Content starts

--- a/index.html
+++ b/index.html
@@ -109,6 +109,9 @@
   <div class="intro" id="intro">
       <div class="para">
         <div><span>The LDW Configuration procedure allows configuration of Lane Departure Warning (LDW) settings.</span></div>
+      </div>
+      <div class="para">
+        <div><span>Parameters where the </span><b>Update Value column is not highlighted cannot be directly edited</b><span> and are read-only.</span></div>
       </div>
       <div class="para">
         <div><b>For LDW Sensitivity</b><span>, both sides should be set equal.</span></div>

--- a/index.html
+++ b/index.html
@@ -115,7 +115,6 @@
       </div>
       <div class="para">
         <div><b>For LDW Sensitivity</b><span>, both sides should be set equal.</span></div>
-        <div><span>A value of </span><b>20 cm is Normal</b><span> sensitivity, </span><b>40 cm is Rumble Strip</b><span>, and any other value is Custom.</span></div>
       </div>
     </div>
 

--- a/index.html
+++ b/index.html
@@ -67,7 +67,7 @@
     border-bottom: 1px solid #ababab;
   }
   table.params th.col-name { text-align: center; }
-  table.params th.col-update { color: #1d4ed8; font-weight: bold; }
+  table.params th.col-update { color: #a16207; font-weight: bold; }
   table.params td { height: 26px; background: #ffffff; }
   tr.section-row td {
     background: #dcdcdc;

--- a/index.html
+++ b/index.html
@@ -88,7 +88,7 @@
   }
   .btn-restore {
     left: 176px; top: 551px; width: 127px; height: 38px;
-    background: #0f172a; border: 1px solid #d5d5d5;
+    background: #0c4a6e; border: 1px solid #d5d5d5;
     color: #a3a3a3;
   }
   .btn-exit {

Content ends
Content starts

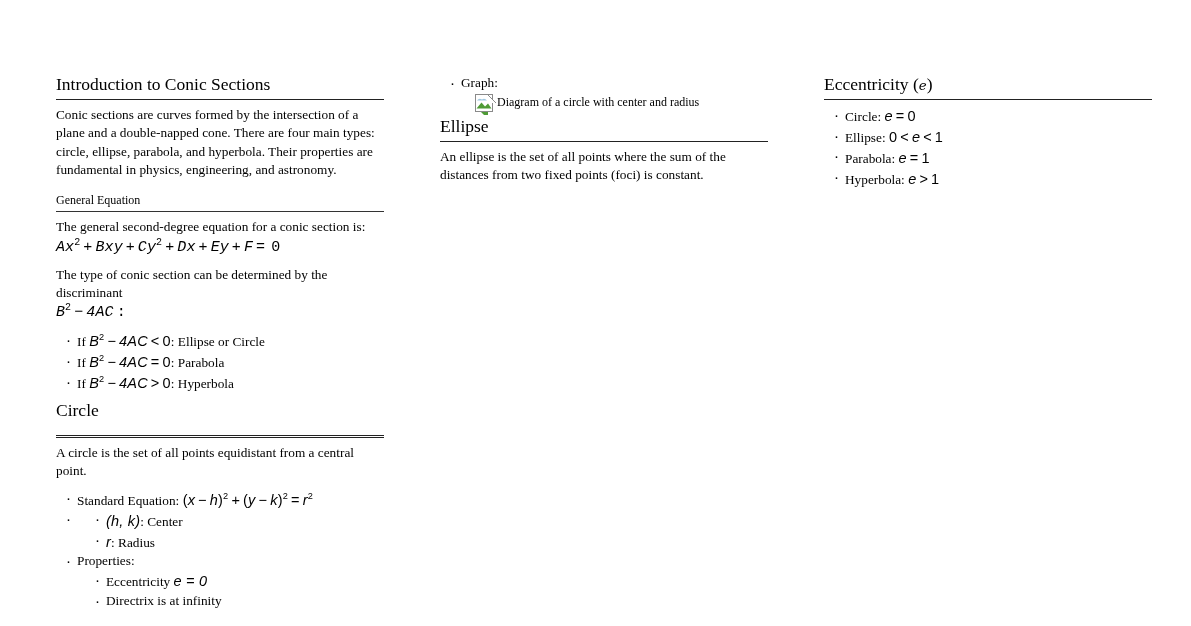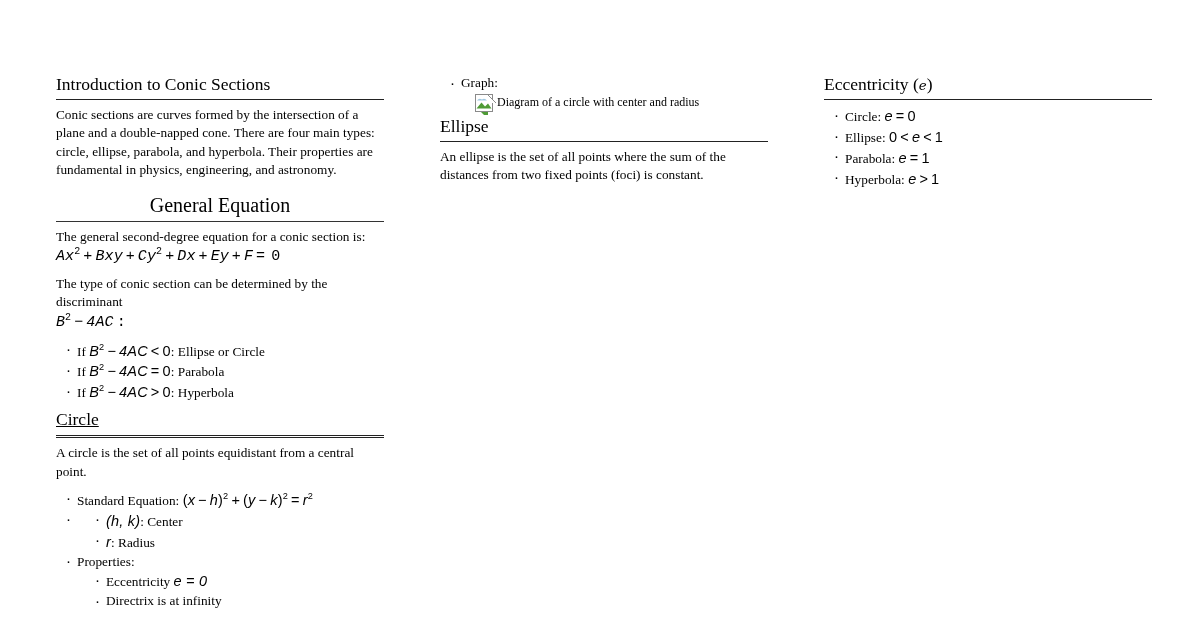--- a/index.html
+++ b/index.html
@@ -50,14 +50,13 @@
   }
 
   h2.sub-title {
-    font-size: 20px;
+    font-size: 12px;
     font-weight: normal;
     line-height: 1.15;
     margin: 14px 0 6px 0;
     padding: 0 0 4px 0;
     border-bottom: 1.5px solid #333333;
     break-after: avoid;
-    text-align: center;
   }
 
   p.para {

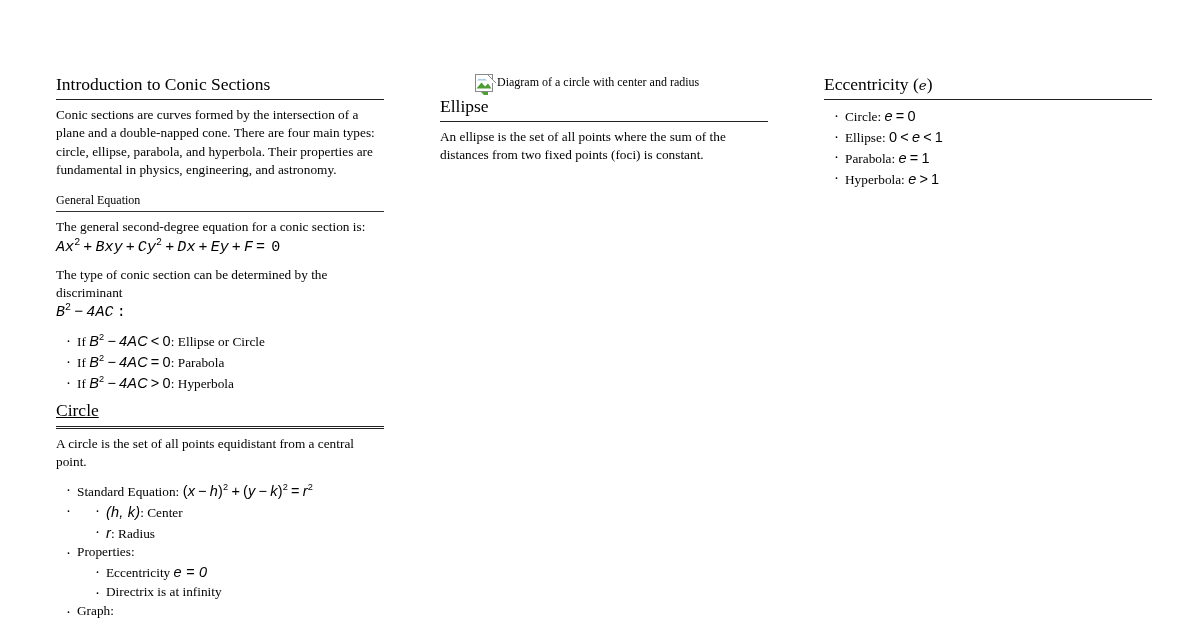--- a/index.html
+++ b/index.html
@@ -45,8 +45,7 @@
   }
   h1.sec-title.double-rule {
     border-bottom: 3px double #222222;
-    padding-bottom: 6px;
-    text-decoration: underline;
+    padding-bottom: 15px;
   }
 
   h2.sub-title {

Content ends
Content starts

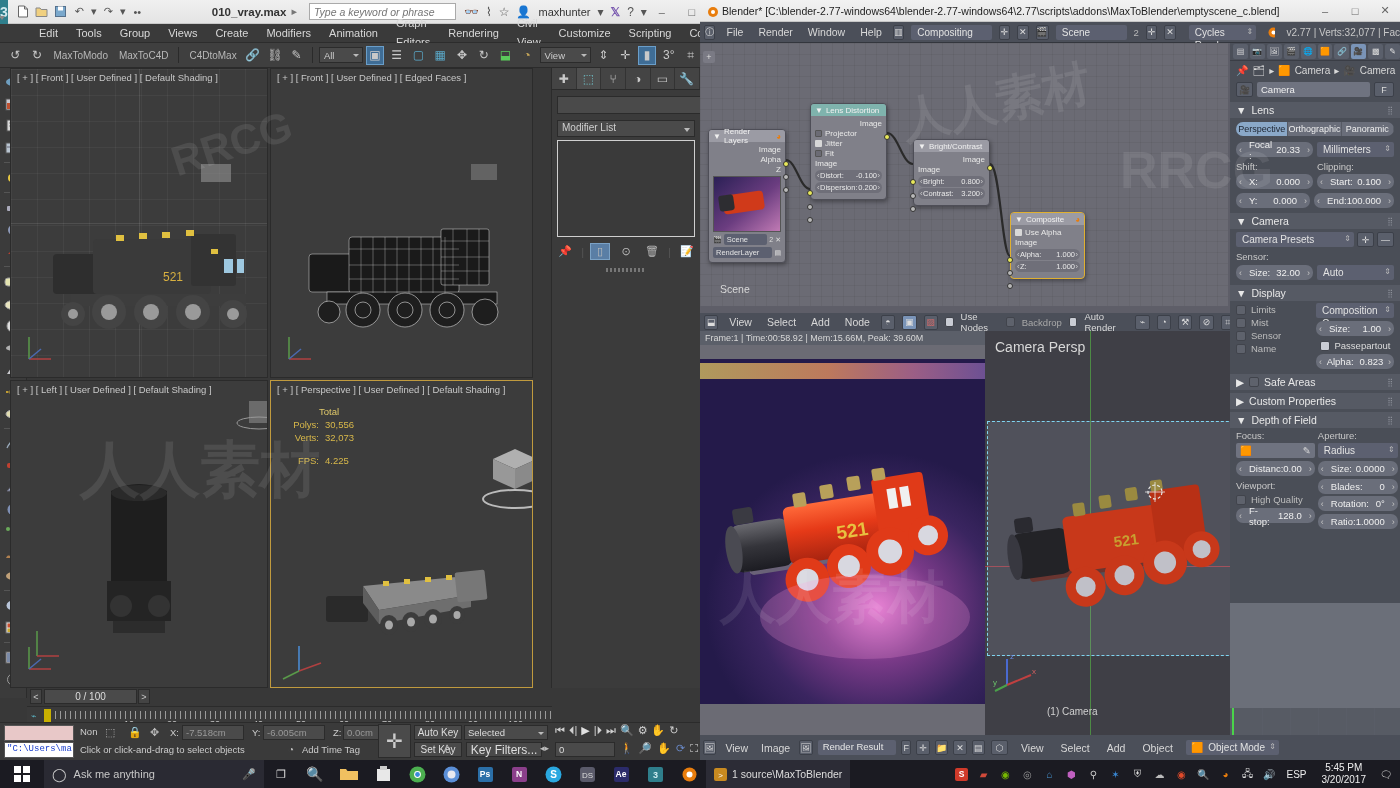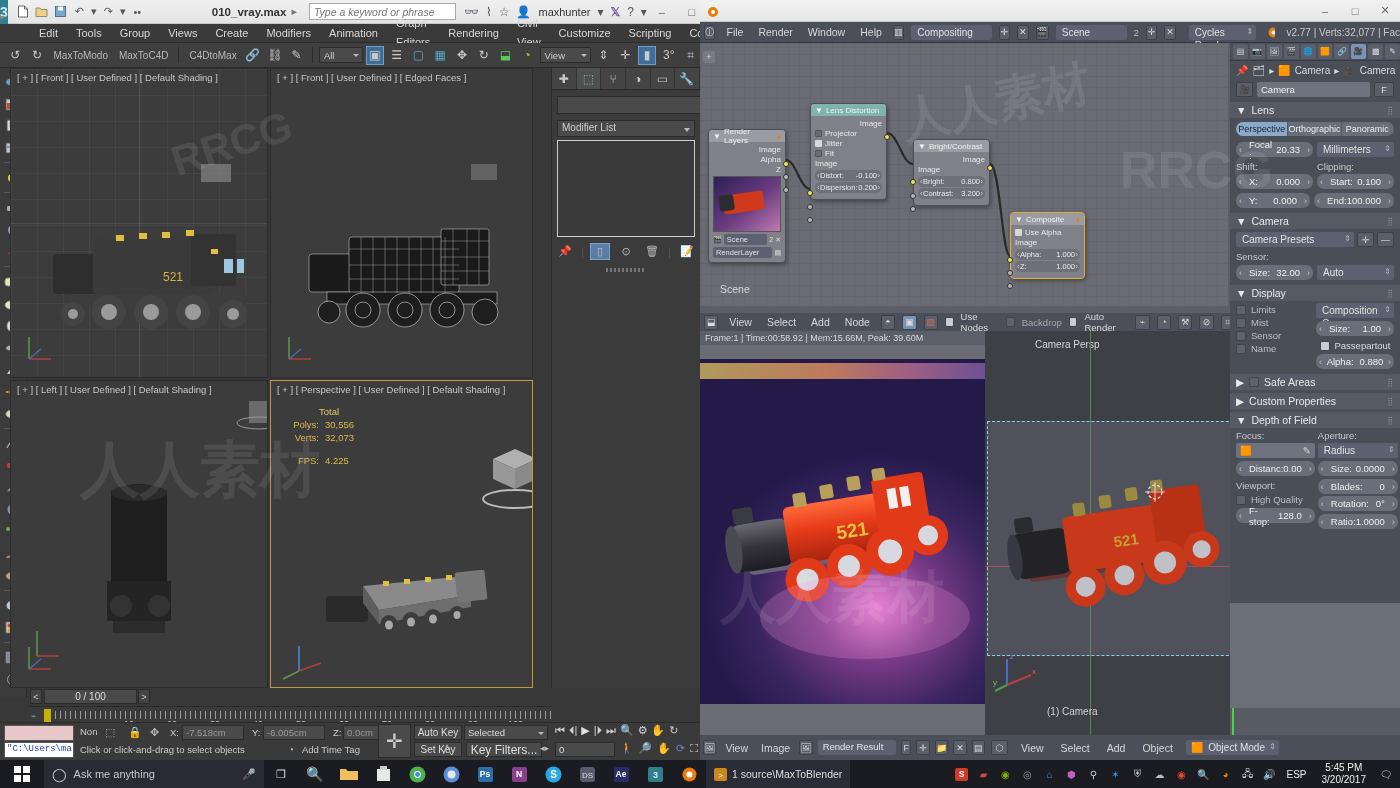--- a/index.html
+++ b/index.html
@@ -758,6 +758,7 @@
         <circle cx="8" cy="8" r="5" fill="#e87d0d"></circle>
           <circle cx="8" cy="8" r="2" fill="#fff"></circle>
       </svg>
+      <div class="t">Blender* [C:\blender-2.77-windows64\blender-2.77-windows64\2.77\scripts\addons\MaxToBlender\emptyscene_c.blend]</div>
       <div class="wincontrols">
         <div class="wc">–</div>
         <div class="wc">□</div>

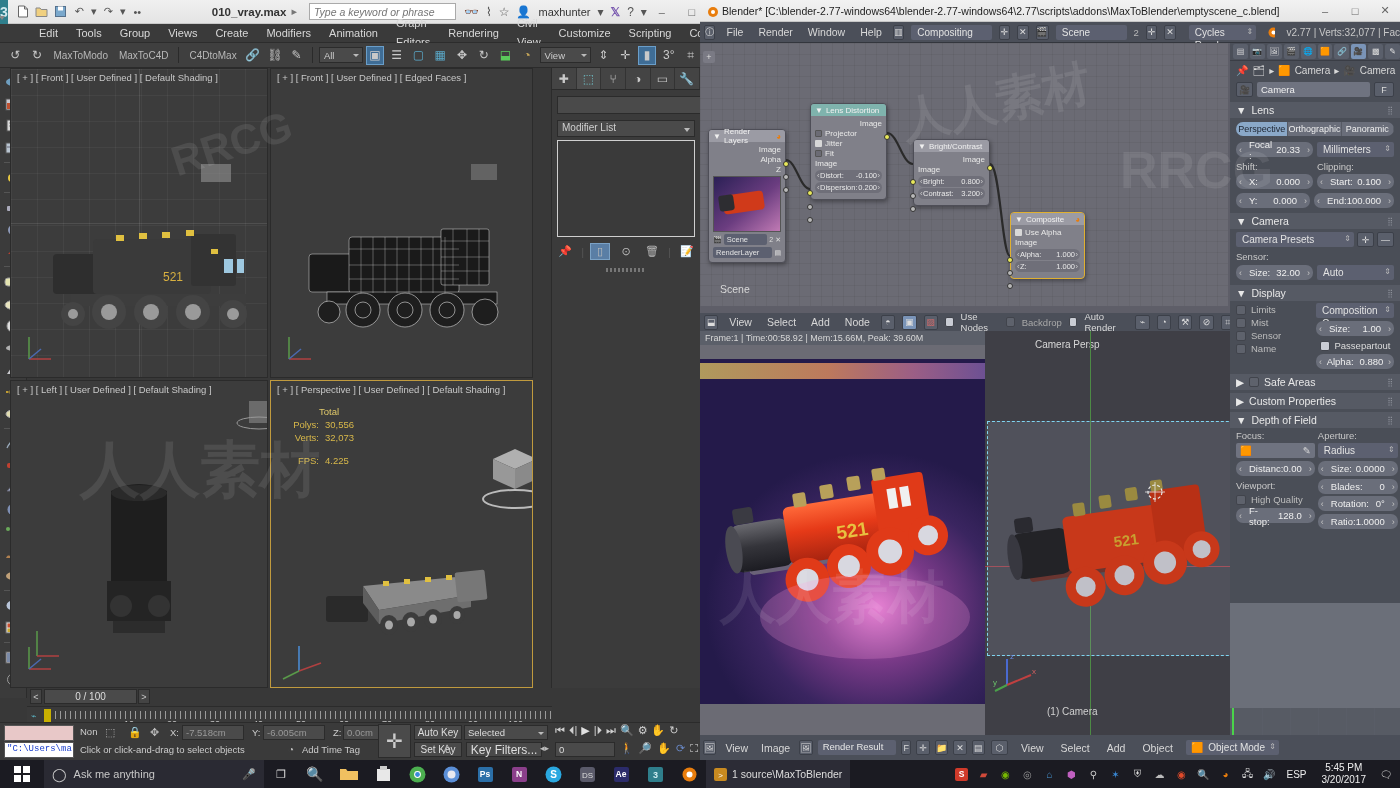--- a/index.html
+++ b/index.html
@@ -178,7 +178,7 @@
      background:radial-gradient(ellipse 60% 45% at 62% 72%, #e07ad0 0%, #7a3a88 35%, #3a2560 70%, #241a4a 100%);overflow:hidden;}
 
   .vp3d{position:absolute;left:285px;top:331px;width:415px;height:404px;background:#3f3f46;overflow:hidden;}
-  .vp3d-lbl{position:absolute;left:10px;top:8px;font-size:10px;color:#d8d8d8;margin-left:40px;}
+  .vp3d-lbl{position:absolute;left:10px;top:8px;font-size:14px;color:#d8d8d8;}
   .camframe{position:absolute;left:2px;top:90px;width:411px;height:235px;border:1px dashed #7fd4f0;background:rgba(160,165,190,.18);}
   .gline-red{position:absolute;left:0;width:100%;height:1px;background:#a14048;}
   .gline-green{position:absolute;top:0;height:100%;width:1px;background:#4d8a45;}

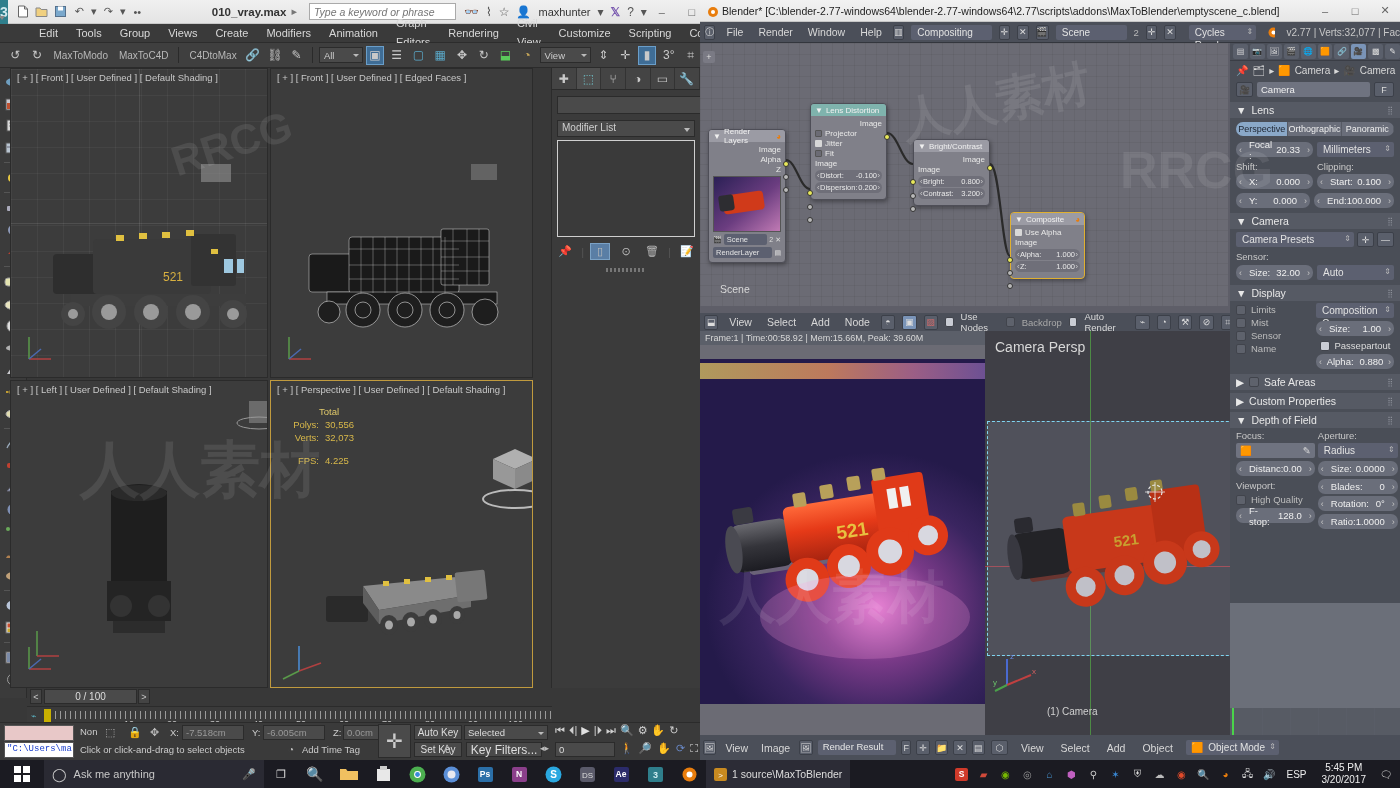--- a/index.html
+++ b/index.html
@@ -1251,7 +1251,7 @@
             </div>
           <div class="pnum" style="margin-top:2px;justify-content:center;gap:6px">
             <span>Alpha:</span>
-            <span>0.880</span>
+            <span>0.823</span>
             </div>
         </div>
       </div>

Content ends

__WHAT NEEDS TO BE DONE__
Tally how many lines in the material above hold the word "solid". Write only that number.

__RESPONSE BOX__
4